Não sei de quem é a culpa, mas acho que falta muita coisa, falta iniciativa. A Europa foi toda reconstruída depois da guerra. Como fizeram? Quanto custou? Onde deu certo e onde deu errado? Há com certeza estudos a esse respeito, é colocar em prática. Sou muito cético quanto ao atual desenvolvimento do Brasil, já disse. O que está acontecendo me faz lembrar muito o milagre do início da década de 80, com a classe média indo ao paraíso e o pobre mais ou menos onde estava. Agora, a renda está sendo distribuída, mas lentamente. E as escolas, que custaram ao Brizola seu futuro político? Hospitais? Reformas e melhorias nas favelas ajudam, mas não são a solução. Essas pessoas têm que ser integradas, morar onde eu moro, onde você mora. O exemplo são os bairros mais antigos, como Glória, Flamengo, Catete, mesmo Copacabana, onde pessoas de diferentes faixas salariais moram lado a lado.
Abraços,
José Leonardo
O Pessoal das favelas tem que parar de criticar governo e policia e estudar ir a luta ao invés de ficar chorando miséria, o pessoal só pensa em farra não pensa no futuro e ai depois fica reclamando que a casa ta caindo , vai meter um concurso, vai fazer uma faculdade
nunca a favela vai mudar .
FAVELADO SO QUER SABER DE FAZER FILHO E BAILE...

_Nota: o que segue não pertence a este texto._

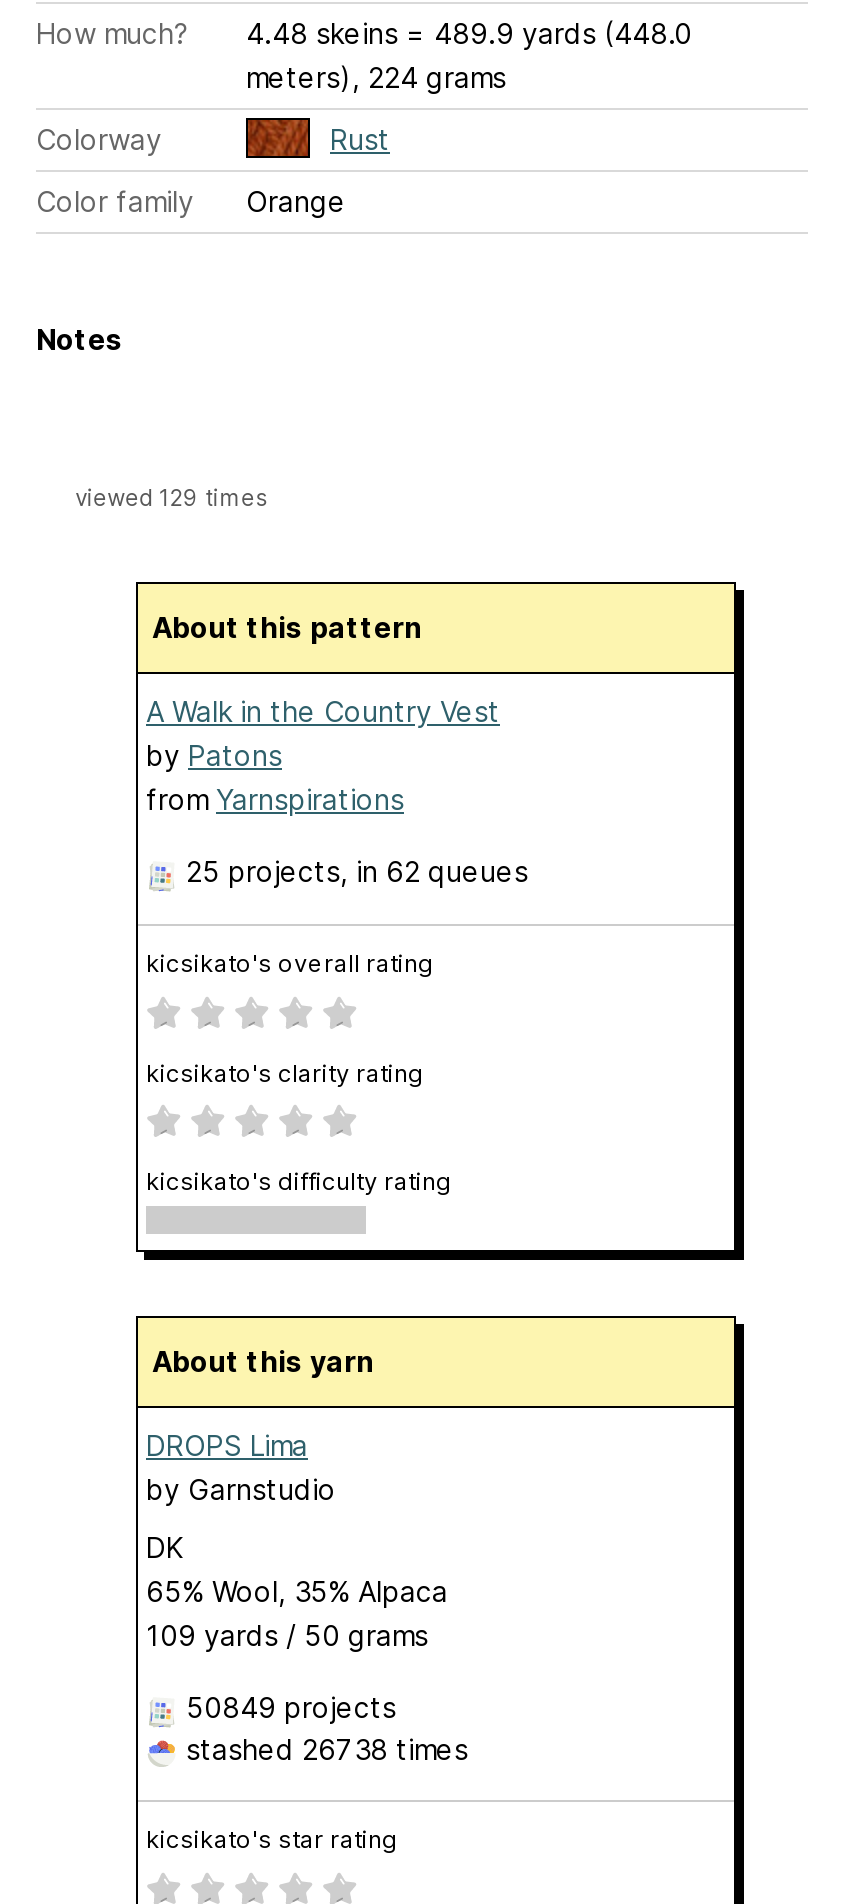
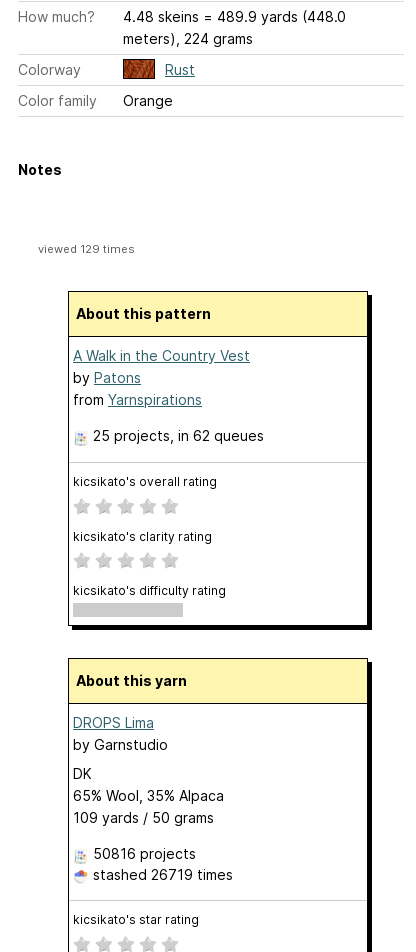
[186,1691,396,1725] 50849 projects -> [93,845,196,862] 50816 projects
[178,1733,468,1767] stashed 26738 times -> [89,866,233,883] stashed 26719 times

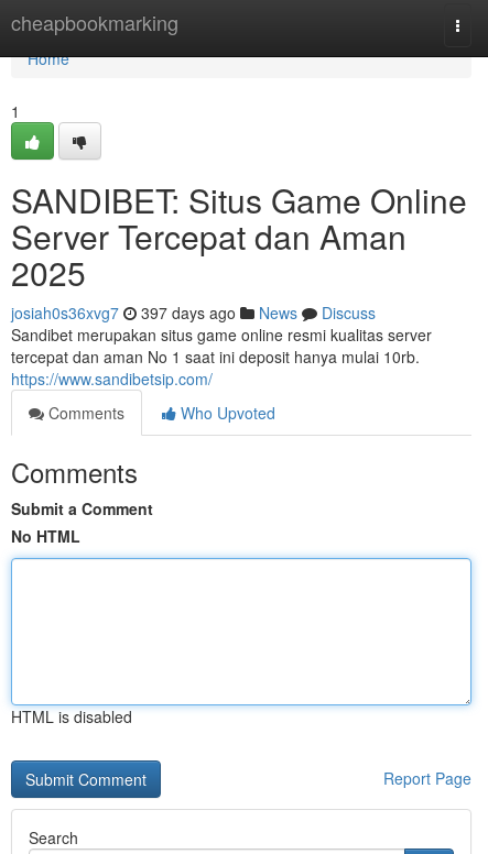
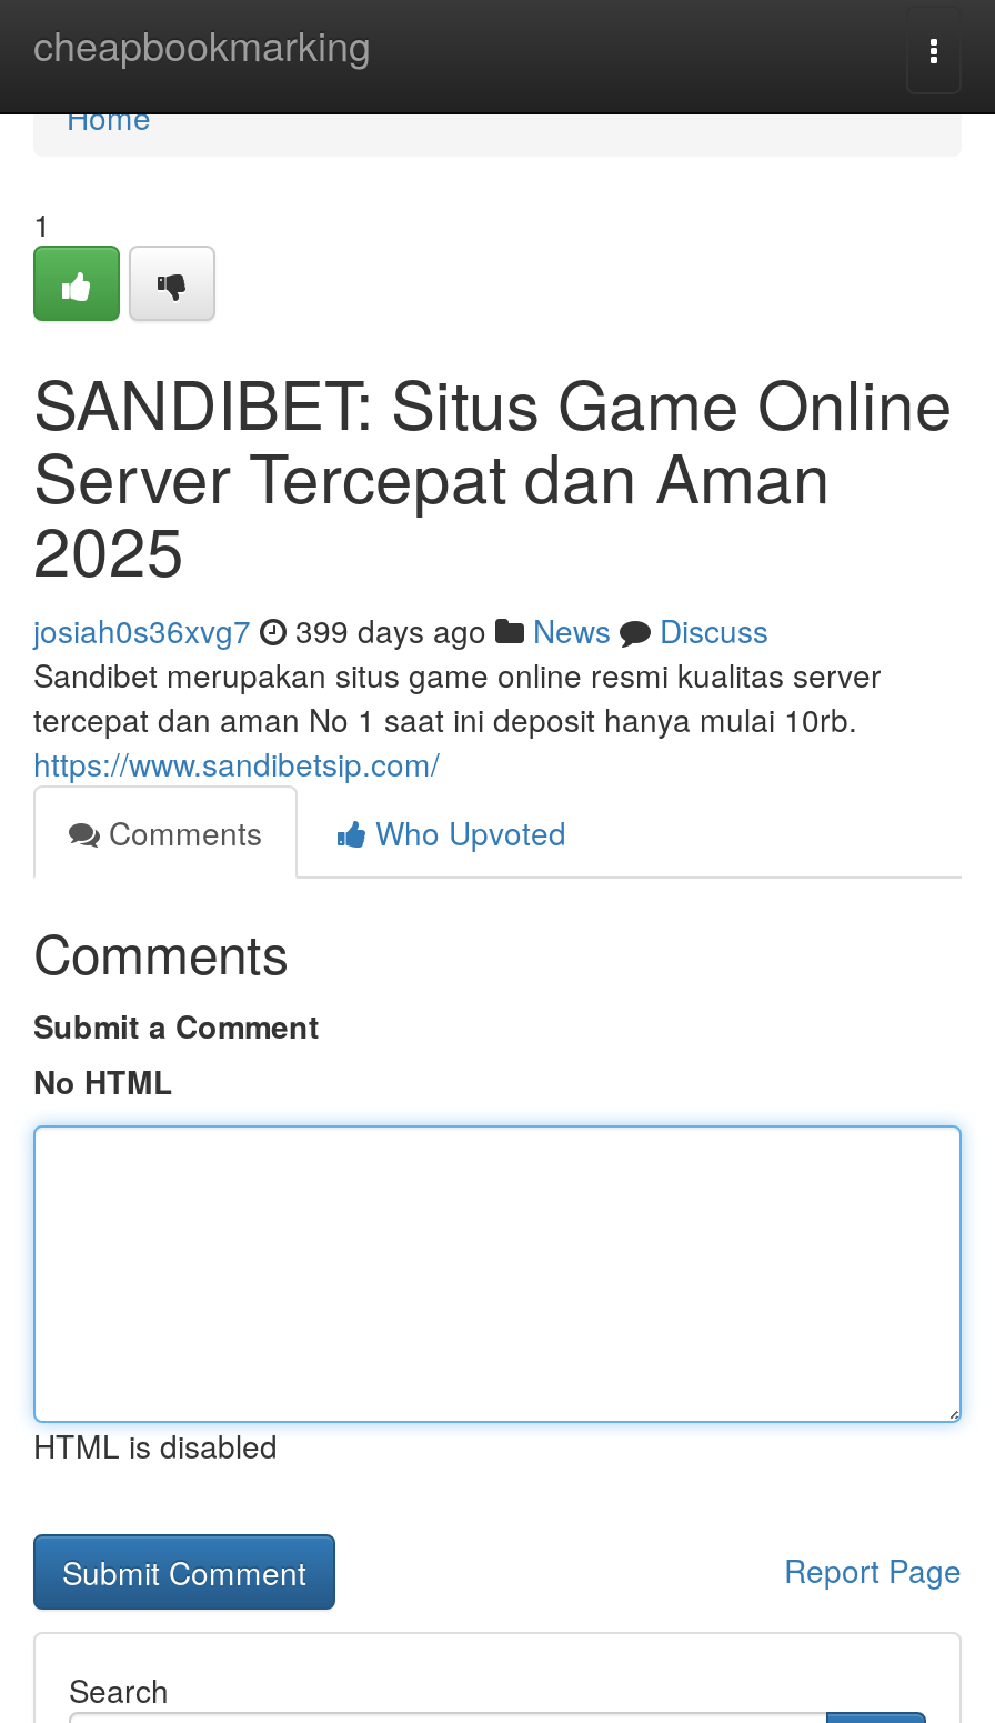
[11,302,376,324] josiah0s36xvg7 397 days ago News Discuss -> [33,608,768,652] josiah0s36xvg7 399 days ago News Discuss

Achei sua matéria muito interessante, passei grande parte da minha vida no morro do Juramento, atualmente estou cursando Pedagogia em outro município do Rio. Reconheço que a comunidade é muito carente e faltam muitas coisas, e também há situações em seu relato que eu desconhecia. Atualmente, parece que a situação piorou, o aumento da violência assola nossa comunidade e o projeto Morar Carioca não se concluiu e a promessa de uma UPP também. É triste ver uma grande comunidade nessa situação, sabendo o potencial que tem, coisas que podem ser investidas, mas infelizmente não são, e vejo todos a mercê de um governo corrupto e fadados a essa situação que ser humano nenhum deveria passar. E também é uma tristeza ver esses 2 comentários acima, carregado de preconceitos e esteriótipos, essas pessoas não sabem a realidade dos moradores do morro e mesmo assim falam como se convivessem diariamente com nossa situação.